3 reasons why the ad tech firm you use won’t be around in 2018
Ad tech is in trouble. That might seem an odd statement for a sector that has attracted 562 vendors (at last count) and supports global digital ad spend of some $223 billion this year. A lot of web site publishers rely on these companies to do things they can’t afford to do for themselves, while advertisers need them to connect their demand to the supply side.
So what is wrong? Fundamental changes to the eco-system in which they operate look set to wrong foot many of these operators, while at the same time revealing deep-rooted flaws in their business models. As a result, by next year, that number of players could dip considerably. Here are three reasons why:
1 - Consumers don’t know who they are (and won’t like it when they find out)
Ad tech is going to have major trouble with the c-word in 2018 - consent. The General Data Protection Regulation brings two major changes that it is not well set-up to cope with. Firstly, the hitherto invisible world of tagging will become visible. With the expanded definition of personal identifiable information now covering digital trackers, consent has to cover their usage.
Secondly, web site publishers will have to separate first-party and third-party data consents, rather than including all third-parties under a single first-party cookies consent as they do now. Every partner in the ad tech eco-system will have to be named by a web site publisher for the consent to be valid.
The alternative is for those ad networks and ad tech players to seek their own first-party consent. Highly unlikely, this is an outside possibility for a handful of large vendors, but the markets are not betting on it - just look at the falling valuations for companies like Rubicon or RocketFuel. Stepping out of the shadows to get permission to carry on doing something that consumers didn’t even know about is not an easy move.

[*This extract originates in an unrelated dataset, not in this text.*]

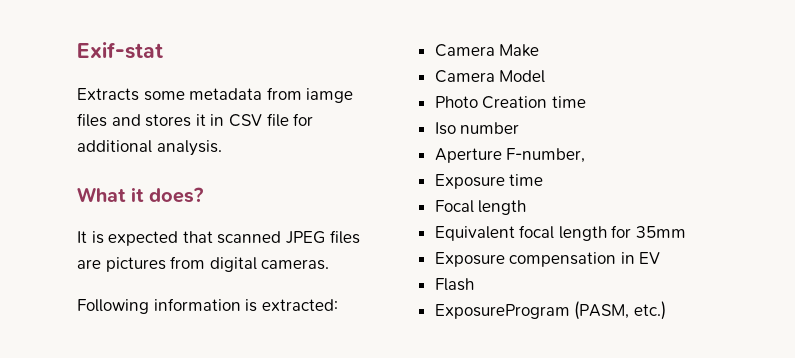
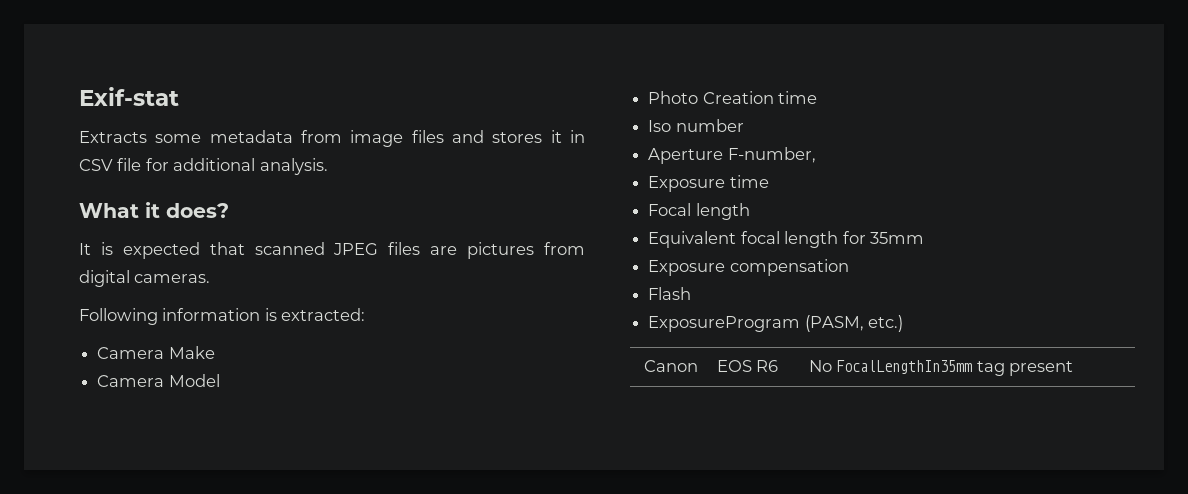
- Extracts some metadata from iamge files and stores it in CSV file for additional analysis.
+ Extracts some metadata from image files and stores it in CSV file for additional analysis.
- Exposure compensation in EV
+ Exposure compensation
+ Canon | EOS R6 | No FocalLengthIn35mm tag present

2 - Publishers may not care
Nobody really wants to do ad tech. It is hugely complex, with far more transactions than are dealt with by stock markets, currency exchanges, derivatives markets and the like. That means a lot of ongoing engineering effort which can be quickly undone if a major player changes their code or a new channel springs into life.

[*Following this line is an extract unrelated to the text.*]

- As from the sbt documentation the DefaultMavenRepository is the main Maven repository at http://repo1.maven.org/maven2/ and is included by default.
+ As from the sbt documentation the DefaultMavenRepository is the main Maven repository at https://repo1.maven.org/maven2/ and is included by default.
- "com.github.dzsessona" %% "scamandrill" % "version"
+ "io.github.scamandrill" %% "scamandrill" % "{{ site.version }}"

For smaller web site publishers, using ad tech is a necessary evil if they want to sell their inventory and monetise content. A bare handful of the largest players, like Google and Facebook, can build their own in-house and require users to adopt their technology.
Among those 500-plus vendors there is a lot of duplication and also many solutions which do not meet their own claimed goals. So when some start to struggle, they can not expect much client loyalty or support. What publishers really want is consolidation into the bigger marketing tech stacks which they are more reliant on, something that even Adobe has been hesitant to undertake, perhaps mindful of the volatility in this industry.
3 - Most are loss-making already
Given the engineering costs and the complexity of the market, it is no surprise that nine out of ten ad tech companies are running at a loss. Even their revenue model alienates clients, with hidden margin being made during the arbitrage of demand and sale side trades. When you have to rely on sleight of hand to turn a penny, things do not look too healthy.
In the absence of a white knight riding to the rescue with a consolidation strategy, it looks like many ad tech companies will end up closing their doors, losing their investors substantial sums in the process. This sector will not turn out to have been the breakout success they were hoping for.
So when you next get shown one of those eye-test diagrams of the marketing tech and ad tech sector, you might notice some white space where there used to be a vendor. If you rely on one of them to handle your digital advertising needs, from tag management to programmatic trading, now might be a good time to run a competitor evaluation and find two or three alternatives. They won’t all fail (or at least not at the same time…)
to be GDPR compliant.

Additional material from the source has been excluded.